Certainly, I owe my brother quite a few thank-yous because he kept me from 1) Staying in StuyTown/The East Village with a boy who went out playing pool and wound up wading through waist-deep, potentially electrically charged water on East 14th Street, and 2) He brought me to a somehow-open Korean restaurant in Midtown after the storm and fed me. (I get even more irrational without food.) Now I’m safe in Greenpoint while my brother does hero stuff being a doctor at a hospital and all, but the most I can do is write about it and reflect on how sometimes the city should sleep - or at least stay indoors - especially when scientists who know more than you are telling you to. It’s silly that what happened in New Orleans in recent memory seemed so far away from me.

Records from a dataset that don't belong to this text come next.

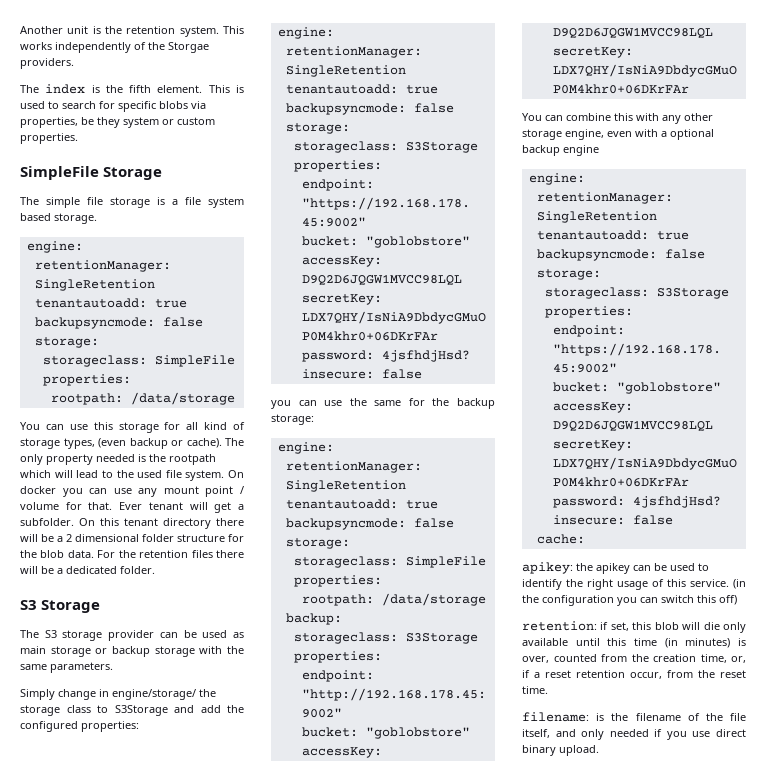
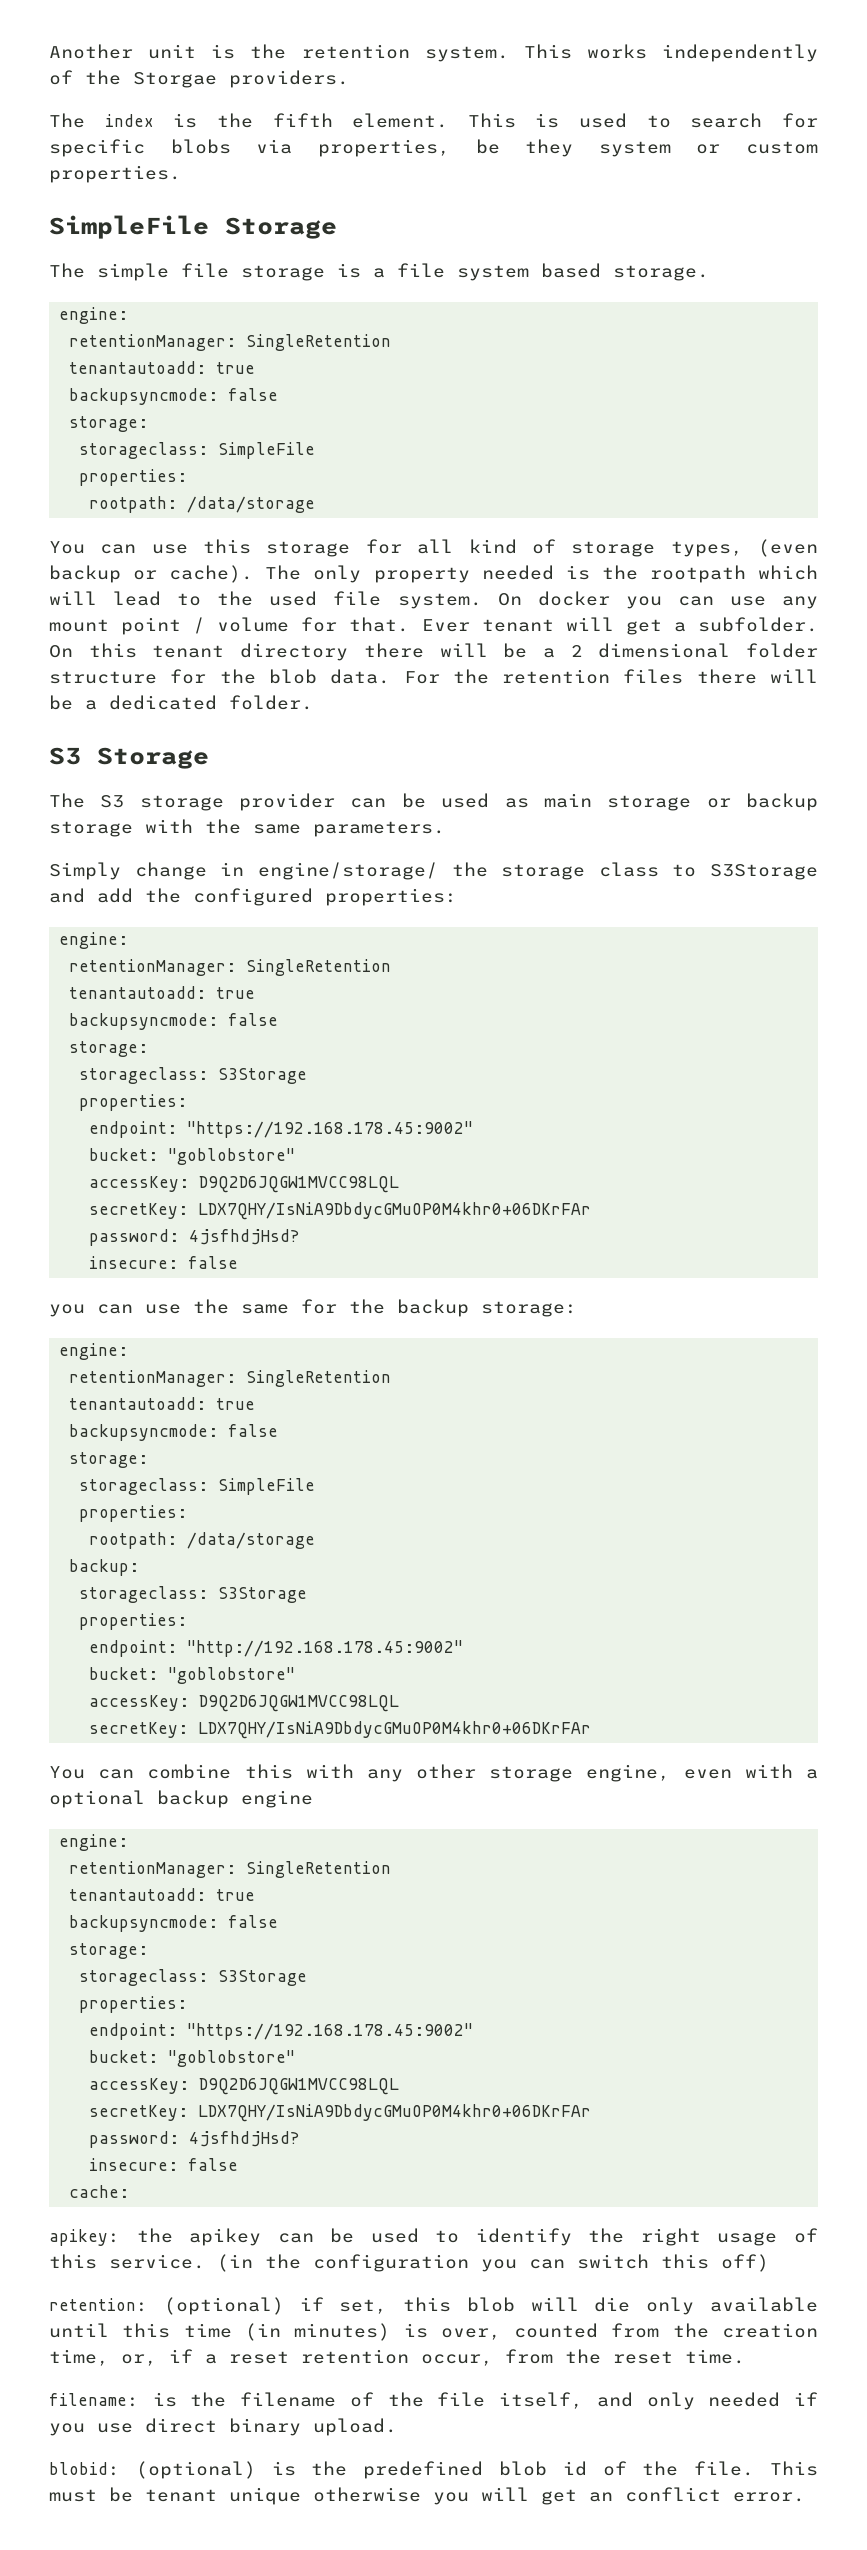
(597, 626) none -> [163,2297,284,2315] (optional)
(599, 750) none -> [49,2461,818,2479] [49,2487,805,2505] // blobid: (optional) is the predefined blob id of the file. This must be tenant unique otherwise you will get an conflict error.

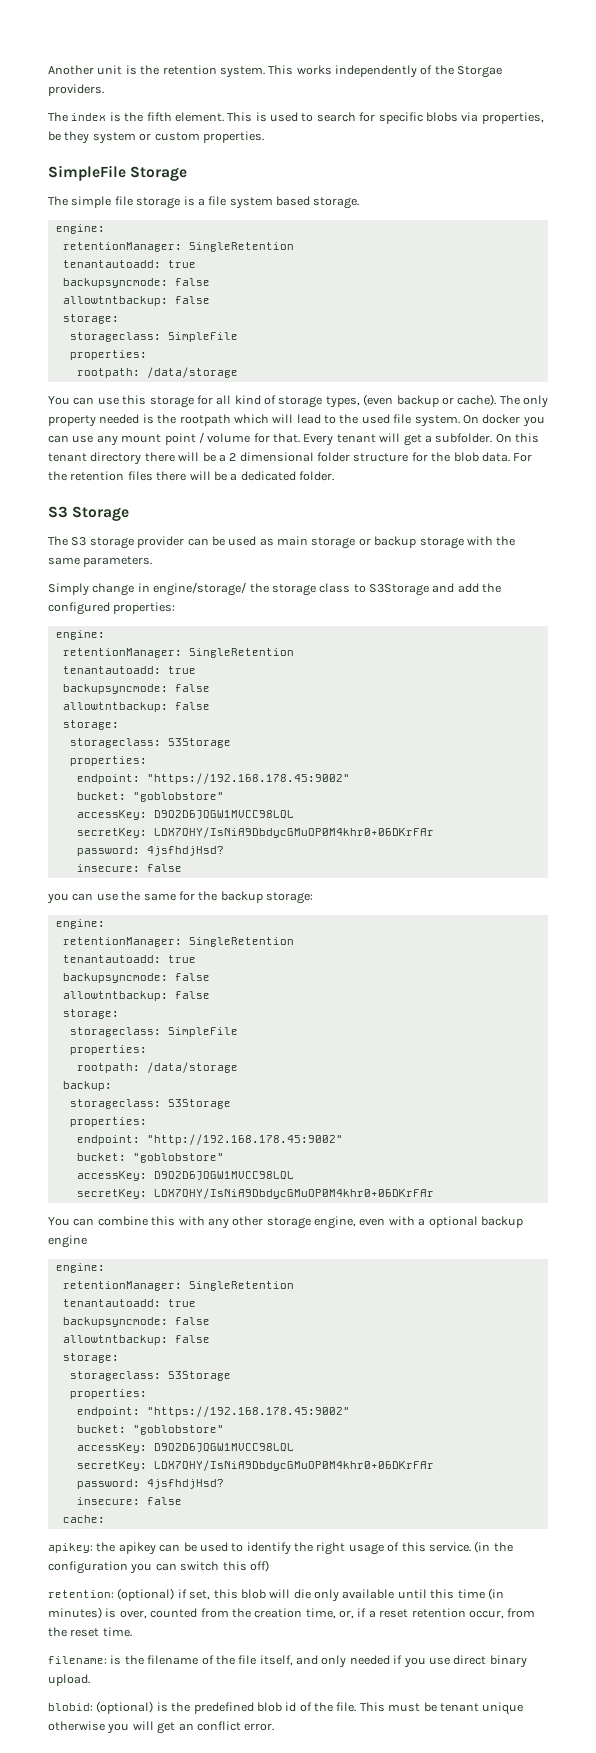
(279, 394) none -> [62,296,210,306] // allowtntbackup: false
[421,619,470,632] Ever -> [303,434,334,446] Every
(279, 1019) none -> [62,702,210,712] // allowtntbackup: false
(279, 1430) none -> [62,991,210,1001] // allowtntbackup: false
(279, 1921) none -> [62,1335,210,1345] // allowtntbackup: false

When I get back into my apartment, I might buy myself a globe to remind me that we’re on a wet bouncy ball floating through a vacuum. We’re going somewhere, but no one is behind the wheel. It’s got nothing to do with me or my mini-skirt-wearing-boy-crazy-ass, so I may as well take care and not cause someone who does hero stuff for a living to have to put their life on the line because of my lusty idiocy.